Out of Difficulty: Hope Lives On
The Journey of Two American Families
About the Book

Out of Difficulty: Hope Lives On is a work of narrative nonfiction that traces the connected journeys of two American families, shaped by the lives of their founding patriarchs, George Simmons and Elijah Sharkey. Born into the antebellum South, these African American men came of age in a nation struggling to define itself—and their families would carry that struggle forward across generations.
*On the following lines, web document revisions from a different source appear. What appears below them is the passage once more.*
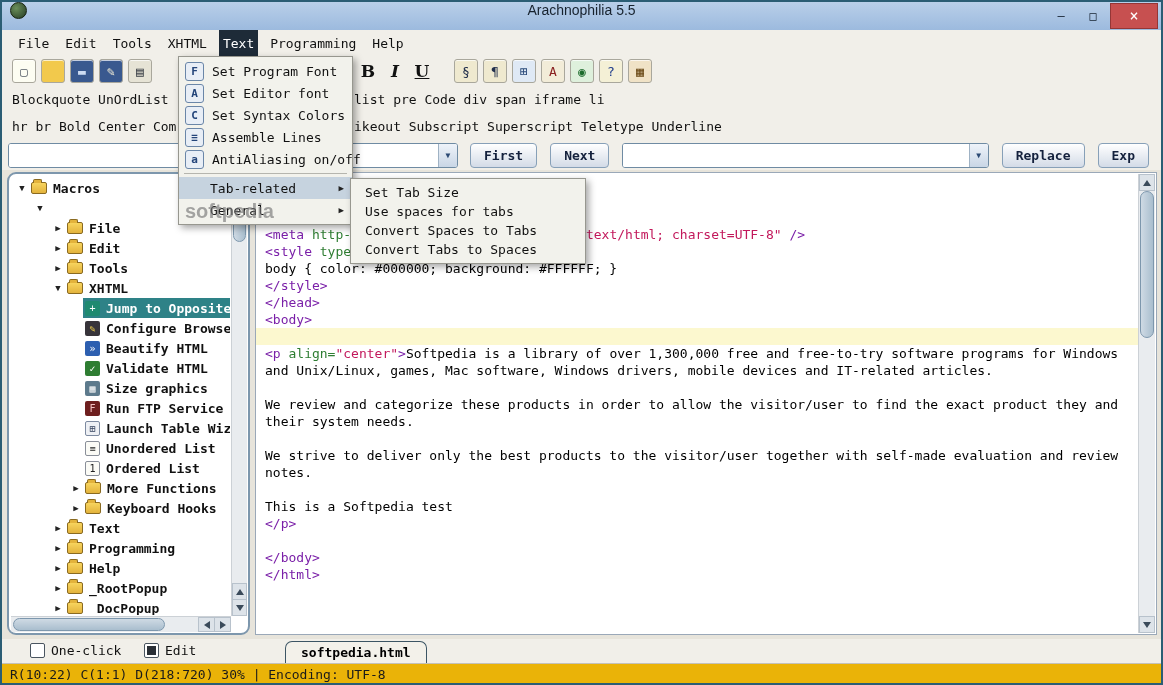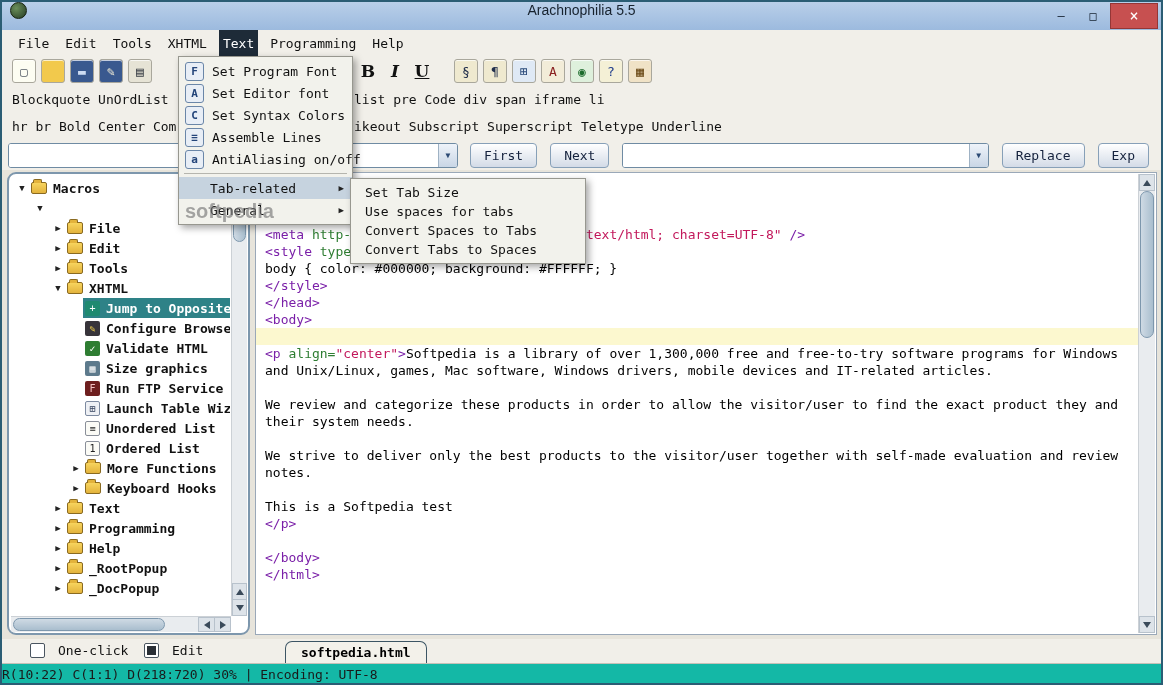--- a/index.html
+++ b/index.html
@@ -38,21 +38,21 @@
   
   .searchbar{position:absolute;left:0;top:138px;right:0;height:30px;background:#f1efe9;display:flex;
     align-items:center;padding:0 6px;border-bottom:1px solid #d6d4cb;}
   .combo{display:flex;height:23px;border:1px solid #6f8ba3;border-radius:3px;background:#fff;overflow:hidden;}
   .combo input{flex:1;border:none;outline:none;font-family:"DejaVu Sans Mono",monospace;font-size:13px;padding:0 5px;}
   .combo-btn{width:18px;background:linear-gradient(#eef3f9,#c9d6e6);border-left:1px solid #9fb2c4;display:flex;
     align-items:center;justify-content:center;color:#2c4a74;font-size:8px;flex:none;}
   .combo.find{width:448px;margin-right:12px;}
   .combo.repl{flex:1;margin-right:13px;}
   .jbtn{height:25px;padding:0 13px;border:1px solid #87a0b8;border-radius:4px;background:linear-gradient(#ffffff,#d3dbe7);
-    font-family:inherit;font-size:13px;font-weight:normal;color:#14213d;margin-right:13px;}
+    font-family:inherit;font-size:13px;font-weight:bold;color:#14213d;margin-right:13px;}
   .jbtn.last{margin-right:6px;}
   
   .content{position:absolute;left:0;top:168px;right:0;height:469px;background:#e7e4db;}
   .tree-panel{position:absolute;left:5px;top:2px;width:243px;height:463px;background:#fff;border:2px solid #7d97ad;
     border-radius:9px;overflow:hidden;box-sizing:border-box;}
   .tree{position:absolute;left:2px;top:4px;right:18px;bottom:18px;overflow:hidden;}
   .tree-row{display:flex;align-items:center;height:20px;font-size:13px;}
   .tree-indent{flex:none;}
   .tree-arrow{width:14px;font-size:9px;color:#222;text-align:center;flex:none;}
   .tree-body{display:flex;align-items:center;gap:6px;flex:1;height:20px;padding-left:2px;min-width:0;}
@@ -103,28 +103,28 @@
   .menu-icon.empty{background:transparent;border:none;}
   .menu-label{white-space:nowrap;}
   .menu-arrow{margin-left:auto;font-size:9px;color:#222;}
   .menu-sep{height:1px;background:#b5b5ae;margin:3px 5px;}
   .submenu{position:absolute;left:348px;top:176px;width:234px;background:#f2f2ec;border:1px solid #97978f;
     box-shadow:3px 3px 7px rgba(0,0,0,.35);z-index:41;padding:4px 0;}
   .submenu-item{height:19px;display:flex;align-items:center;padding:0 14px 0 14px;font-size:13px;color:#111;}
   .menu-shortcut{margin-left:auto;color:#333;}
   
   .bottom-row{position:absolute;left:0;top:637px;right:0;height:24px;background:#f1efe9;}
-  .cb-group{position:absolute;top:4px;display:flex;align-items:center;gap:13px;font-size:13px;color:#111;}
+  .cb-group{position:absolute;top:4px;display:flex;align-items:center;gap:6px;font-size:13px;color:#111;}
   .cb{width:13px;height:13px;background:#fff;border:1px solid #4a5560;border-radius:2px;position:relative;flex:none;}
   .cb.checked::after{content:"";position:absolute;left:2px;top:2px;right:2px;bottom:2px;background:#2a2f36;}
   .doc-tab{position:absolute;left:283px;bottom:0;height:21px;padding:0 15px;background:#f3f1ea;
     border:1px solid #3c5564;border-bottom:none;border-radius:7px 7px 0 0;display:flex;align-items:center;
     font-size:13px;font-weight:600;color:#000;}
-  .statusbar{position:absolute;left:0;top:661px;right:0;height:20px;background:#14b8a6;border-top:1px solid #c4c1b8;
-    display:flex;align-items:center;font-size:13px;color:#1a1a1a;}
+  .statusbar{position:absolute;left:0;top:661px;right:0;height:20px;background:#eab308;border-top:1px solid #c4c1b8;
+    display:flex;align-items:center;padding-left:8px;font-size:13px;color:#1a1a1a;}
   .watermark{position:absolute;left:183px;top:198px;z-index:60;font-family:"Liberation Sans",sans-serif;
     font-size:20px;font-weight:bold;color:#787878;opacity:.65;pointer-events:none;}
 </style>
 </head>
 <body>
 
 <div class="window" data-name="app-window">
 
   <div class="titlebar" data-name="title-bar">
     <div class="app-icon" data-name="app-icon"></div>
@@ -242,20 +242,28 @@
               <span class="tree-icon ic-jump-tag-icon" data-name="jump-tag-icon"></span>
               <span class="tree-label" data-name="tree-item-label">Jump to Opposite Tag</span>
             </span>
           </div>
           <div class="tree-row" data-name="tree-item-configure-browsers">
             <span class="tree-indent" data-name="tree-indent" style="width: 58px;"></span>
             <span class="tree-arrow" data-name="tree-no-arrow"></span>
             <span class="tree-body" data-name="tree-row-body">
               <span class="tree-icon ic-configure-browsers-icon" data-name="configure-browsers-icon"></span>
               <span class="tree-label" data-name="tree-item-label">Configure Browsers</span>
+            </span>
+          </div>
+          <div class="tree-row" data-name="tree-item-beautify-html">
+            <span class="tree-indent" data-name="tree-indent" style="width: 58px;"></span>
+            <span class="tree-arrow" data-name="tree-no-arrow"></span>
+            <span class="tree-body" data-name="tree-row-body">
+              <span class="tree-icon ic-beautify-icon" data-name="beautify-icon"></span>
+              <span class="tree-label" data-name="tree-item-label">Beautify HTML</span>
             </span>
           </div>
           <div class="tree-row" data-name="tree-item-validate-html">
             <span class="tree-indent" data-name="tree-indent" style="width: 58px;"></span>
             <span class="tree-arrow" data-name="tree-no-arrow"></span>
             <span class="tree-body" data-name="tree-row-body">
               <span class="tree-icon ic-validate-icon" data-name="validate-icon"></span>
               <span class="tree-label" data-name="tree-item-label">Validate HTML</span>
             </span>
           </div>

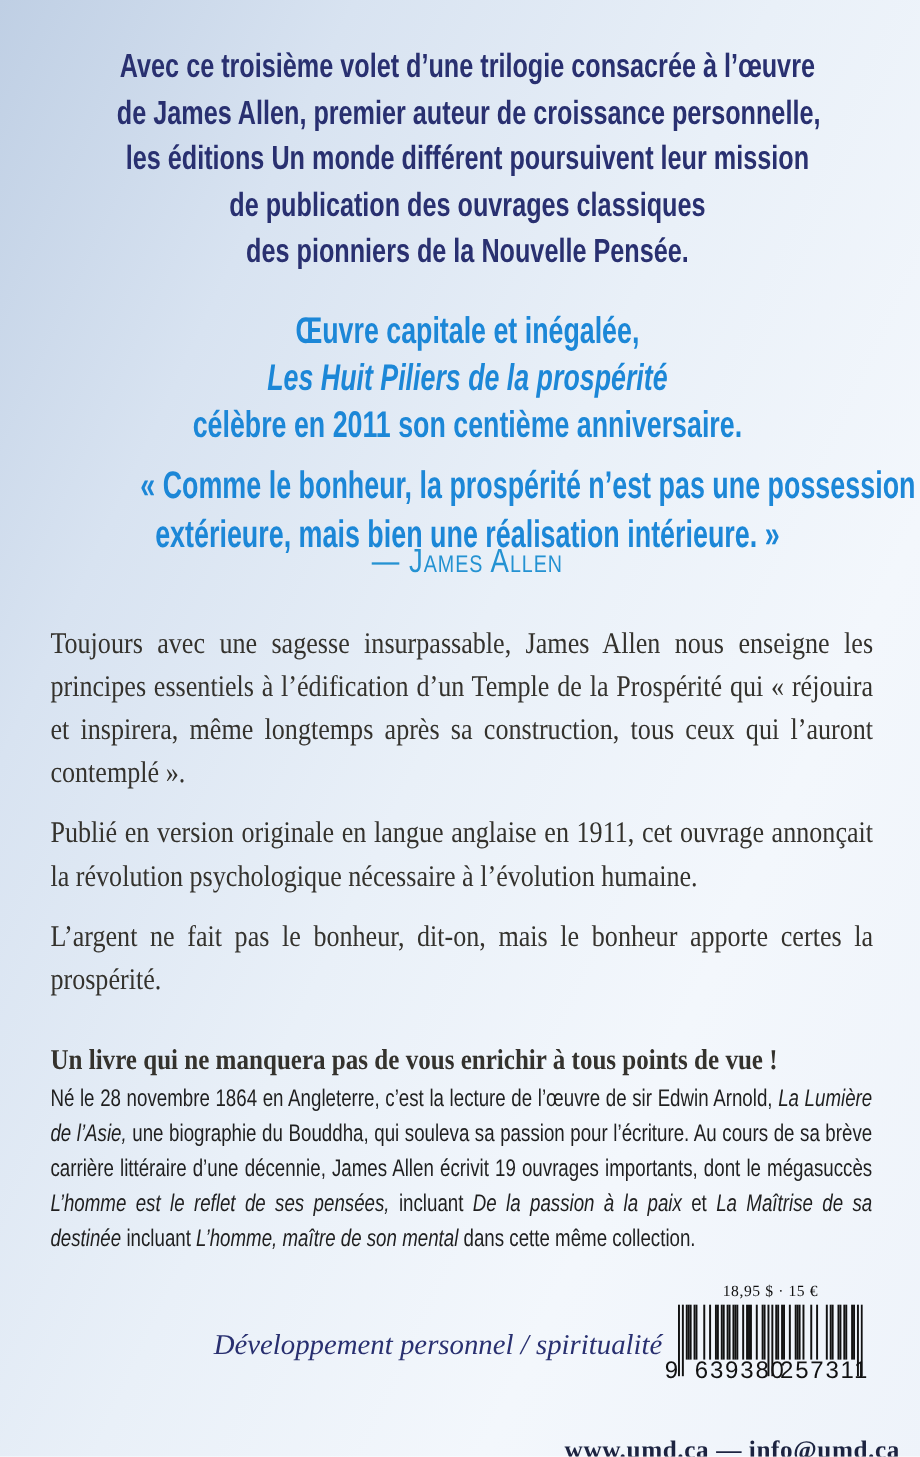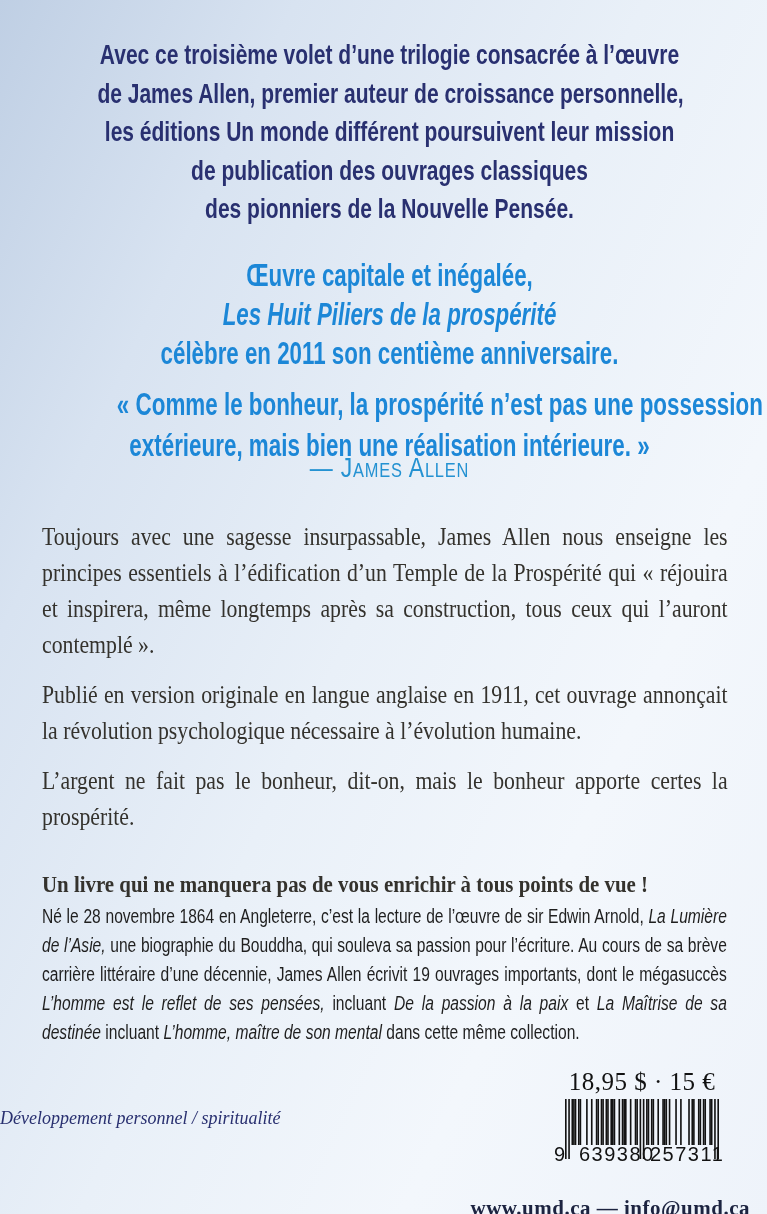--- a/index.html
+++ b/index.html
@@ -31,32 +31,32 @@
   .serif-block p{margin:0 0 14px 0;}
   .highlight{margin-top:31px;font-weight:700;font-size:24px;white-space:nowrap;text-align:left;}
 
   .bio{
     position:absolute;top:902px;left:42px;width:878px;
     transform:scaleX(.78);transform-origin:0 0;
     font-size:20px;line-height:29px;color:#1f1f1f;text-align:justify;
   }
 
   .footer-category{
-    position:absolute;top:1108px;left:0;width:730px;text-align:left;
+    position:absolute;top:1108px;left:0;width:730px;text-align:center;
     font-family:"Liberation Serif",serif;font-style:italic;
-    color:#293070;font-size:18px;
+    color:#293070;font-size:24px;
   }
   .footer-contact{
     position:absolute;top:1196px;left:0;width:730px;text-align:right;
     font-family:"Liberation Serif",serif;font-weight:700;
     color:#1c2340;font-size:21px;letter-spacing:.5px;margin-left:20px;
   }
 
   .barcode-block{position:absolute;top:1068px;left:552px;width:180px;text-align:center;color:#121212;}
-  .price{font-family:"Liberation Serif",serif;font-size:25px;letter-spacing:.5px;}
+  .price{font-family:"Liberation Serif",serif;font-size:13px;letter-spacing:.5px;}
   .isbn{font-family:"Liberation Serif",serif;font-size:17.5px;white-space:nowrap;margin-top:1px;}
   .bars{width:154px;height:60px;margin:3px auto 0;position:relative;}
   .bars svg{display:block;fill:#121212;}
   .bc-digits{position:relative;height:20px;margin-top:-15px;font-size:20px;letter-spacing:1.5px;}
   .bc-digits span{position:absolute;top:0;line-height:20px;}
   .bc-d0{left:2px;}
   .bc-d1{left:27px;}
   .bc-d2{left:98px;}
 </style>
 </head>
Set against war, Reconstruction, violence, migration, betrayal, and tragedy. The Simmons and Sharkey families built legacies rooted in land, kinship, faith, and perseverance. George Simmons was forced into exile after a whispered “difficulty” in Texas, yet his family endured—stretching across state lines and time itself. Elijah Sharkey, father to more than 60 children, left a far-reaching legacy that grew from the red clay of Kosciusko, Mississippi, reaching places he would never see but would deeply influence.
Together, these stories reveal something unmistakably American: how ordinary people navigate extraordinary circumstances, how love becomes a form of resistance, and how hope is passed forward as inheritance.
This book was never meant to be a chronicle of pain alone, though pain runs through it. It speaks to a quieter form of resistance—one that does not always shout but always endures. It is a story of hope that emerges through difficulty.
At its core, this is an American story that asks questions every family eventually faces. What do we really inherit from those who came before us—beyond land, names, or possessions? How do families survive when history overlooks them or leaves their stories unfinished? What does hope look like when it is carried quietly, passed from one generation to the next, long after the original struggle has faded? And how do we reclaim the stories that shaped us before they disappear?
These are more than questions of history. They are questions of belonging, memory, and survival.